Transonic flow analysis with discontinuous galerkin method in su2 dg-fem solver

Numerical simulations of fluid flows of interest to the aerospace community must always strike a balance between the accuracy of the results and the computational cost required to obtain them. Traditional second-order accurate numerical schemes have been successful in providing reliable solutions of reasonable accuracy at modest computational costs. However, such low-order methods may not be sufficient to resolve highly-dynamic flows with localized flow features such as vortices and discontinuities that can exist for long distances. For these reasons, researchers have sought to develop higher-order methods (higher than second-order accuracy in space) which can both provide accurate solutions and are computationally feasible. Because of its high arithmetic intensity and data locality, the discontinuous Galerkin (DG) method has become popular among several candidates for higher-order solutions. Although the DG method has numerous benefits to exploit, most researchers hesitate to use it in transonic flow analysis for several reasons. Firstly, transonic flows typically include the appearance of shock waves.

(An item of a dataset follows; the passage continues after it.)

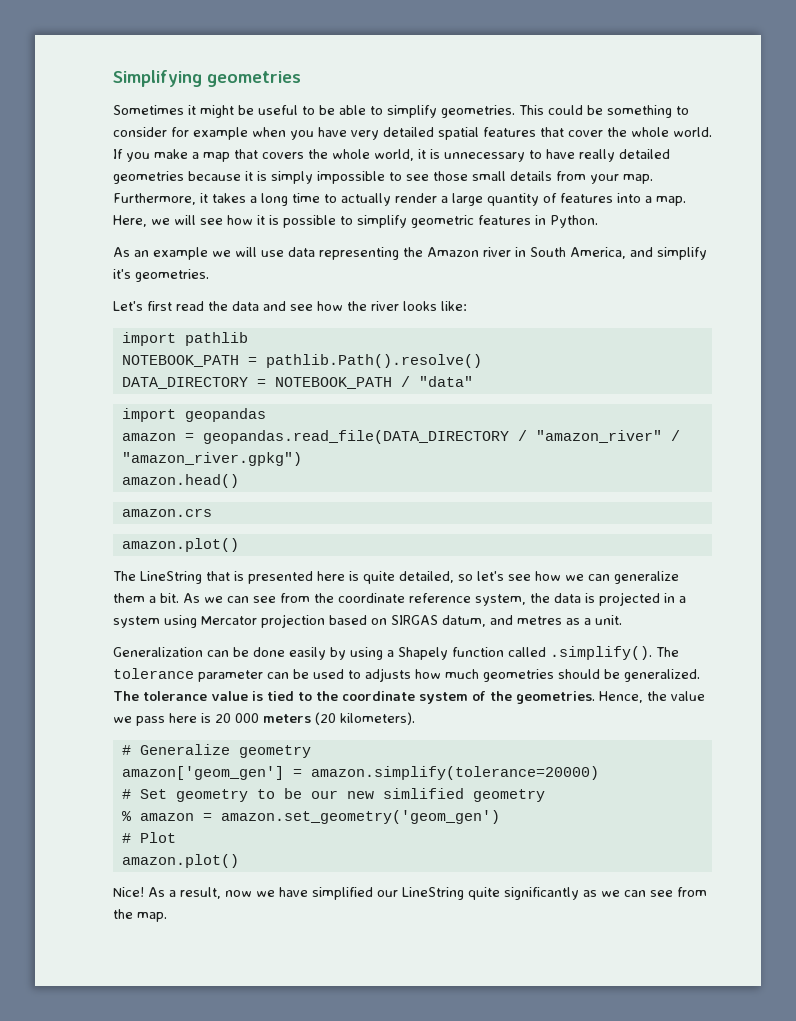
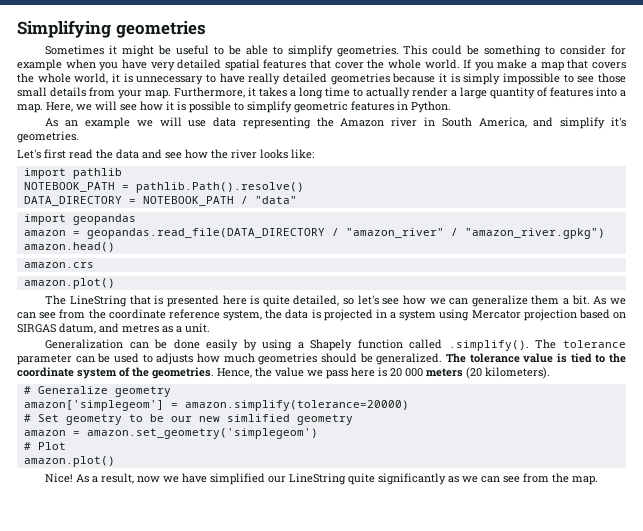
[121,766,284,780] amazon['geom_gen'] -> [23,400,164,411] amazon['simplegeom']
[121,810,500,824] % amazon = amazon.set_geometry('geom_gen') -> [23,428,318,439] amazon = amazon.set_geometry('simplegeom')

If a DG method cannot properly capture the shocks, accuracy may be lost and in the worst case, the simulation may diverge. Secondly, a shock-capturing capability is rarely included with solvers which are based on DG discretizations. To address these issues, in our prior work we have suggested a simple shock detector and a resolving/filtering method to capture shocks within the framework of DG discretizations up to a polynomial order of four (p=4, formally fifth-order accurate in smooth flows). Since we have developed a new discontinuous Galerkin finite element method (DG-FEM) solver within the open-source SU2 framework during the past two years, we have implemented the shock-capturing capability in this solver. In this paper we present the shock-capturing capabilities of the SU2 DG-FEM solver and focus on the analysis of the transonic flow over a NACA0012 airfoil using the two-dimensional Euler equations. This allows us to compare the outcome of our higher-order transonic simulations to efforts published in the literature for the same test cases using a variety of lower-order solvers.